Quilts have had a contentious status in the world of art. As products of domestic labour, often consisting of textile scraps used as patches, quilts occupied a lowly status. They were seen as folk craft, by contrast with original works of art in paint on canvas. In modern art, this was challenged by the exhibition of quilts from Gee’s Bend, Alabama. These came to being originally as make-do textiles that attempted to compensate for unheated shacks occupied by descendants of slaves. They were “discovered” as abstract works of art during exhibition Abstract Design in American Quilts at the Whitney Museum (1971, and then in 2002 as a solo show). Though providing a popular vernacular dimension to the realm of abstraction, this did not lead to individual quiltmakers becoming artists in the conventional sense. Nevertheless, it was useful in stimulating a market for their works which continues today.

Quilt as politics

The visual arts dimension of Abbinga’s work is more in the form of a platform than as individual art works to be contemplated in isolation. The modern history of quilts is in part the history of political movements. The Quilts of the Underground Railroad were an alleged series of bedspreads that had information sewn into them to help slaves escaping from the southern states of the USA find freedom in the north (see the novel Cion by South African author Zakes Mda). That there is no evidence for such quilts is a testimony of their imaginary power as platforms for solidarity.

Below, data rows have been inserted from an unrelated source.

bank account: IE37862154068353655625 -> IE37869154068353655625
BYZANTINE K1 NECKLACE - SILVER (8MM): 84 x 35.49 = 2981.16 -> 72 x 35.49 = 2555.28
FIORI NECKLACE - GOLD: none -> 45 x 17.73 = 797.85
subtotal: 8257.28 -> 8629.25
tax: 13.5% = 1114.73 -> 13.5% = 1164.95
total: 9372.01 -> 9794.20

It is particularly the collective nature of quilt-making that largely contains their political power. In the late nineteenth-century, funds were raised for the Australian missionaries caught up in the Kuching Massacre in China by selling 50 spaces on a quilt on which the donors names would be sewn. The Autograph Quilt was then sold at a church bazaar in Coburg, Melbourne.  The potential for the quilt to contain secret messages was used by women imprisoned in Changi, Singapore, during the Second World War, who embroidered symbols that informed male prisoners of their presence. This event inspired Abbinga to include QR codes.

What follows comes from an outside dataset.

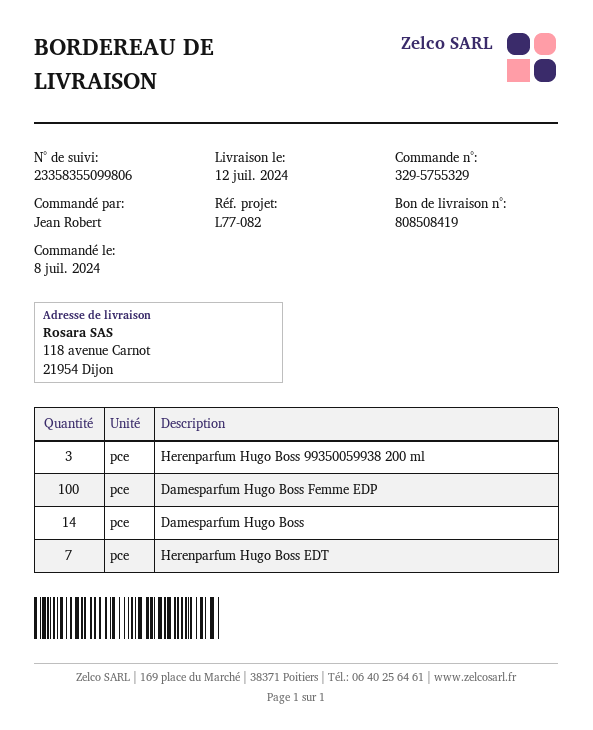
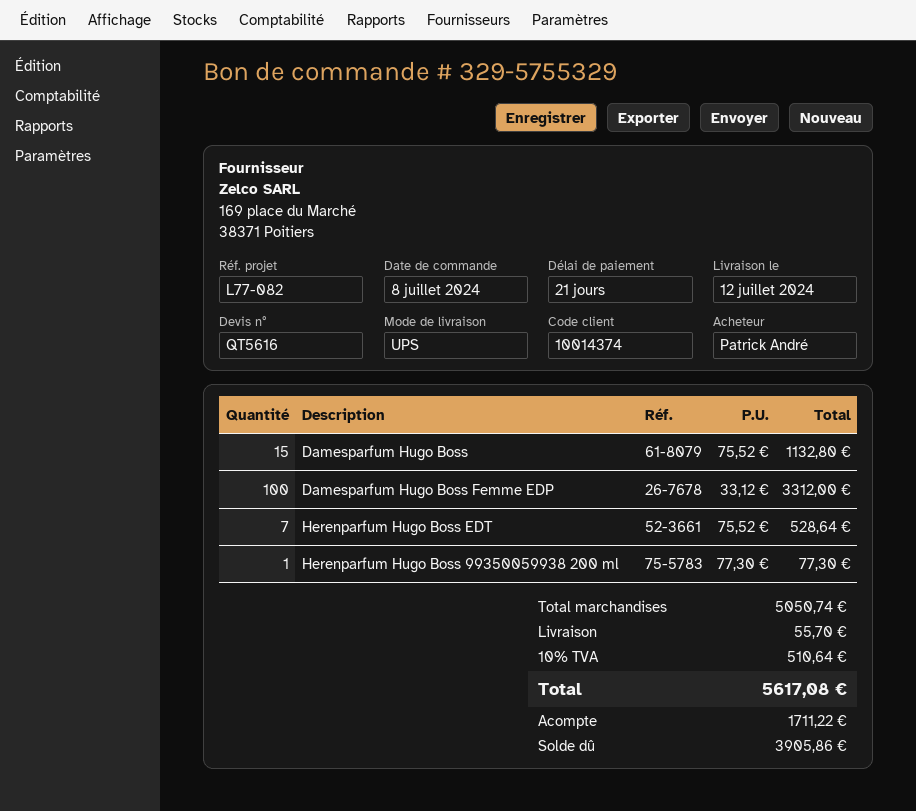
ordered by: Jean Robert -> Patrick André
Herenparfum Hugo Boss 99350059938 200 ml: 3 -> 1
Damesparfum Hugo Boss: 14 -> 15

This political role of quilts was brought into prominence particularly in 1985, when Cleve Jones conceived of the NAME Project AIDS Memorial Quilt as a means of giving visibility to this largely hidden catastrophe. It was determined to have individual panels the size of a human grave—3 x 6 foot. The response was overwhelming. There are currently 48,000 individual memorial panels representing over 94,000 people. This method was used again in the aftermath of the September 11 terrorist attack on New York.

Beyond memorialisation, quilts can also reflect on contemporary issues. Kathryn Clark has made a series of Foreclosure Quilts that represent the recent history of evictions that beset USA in the wake of the 2008 financial crisis. Clark shares with Abbinga a background in urban planning. The resemblance of patches to blocks of land was used by her to represent the pattern of lost homes. For Clark, quilts carry an interest in the lives of humble people: their association with shelter make the depiction of homelessness particularly poignant. Around the same time, the US artist Ginger Brooks Takahashi organised a series of quilting forums titled An Army of Lovers Cannot Fail. These used the spirit of the quilting bee to bring together people seeking to represent their marginal sexuality. These projects draw on the popular craftivist movements involved in actions like yarn-bombing which developed in the USA and have spread to Australia.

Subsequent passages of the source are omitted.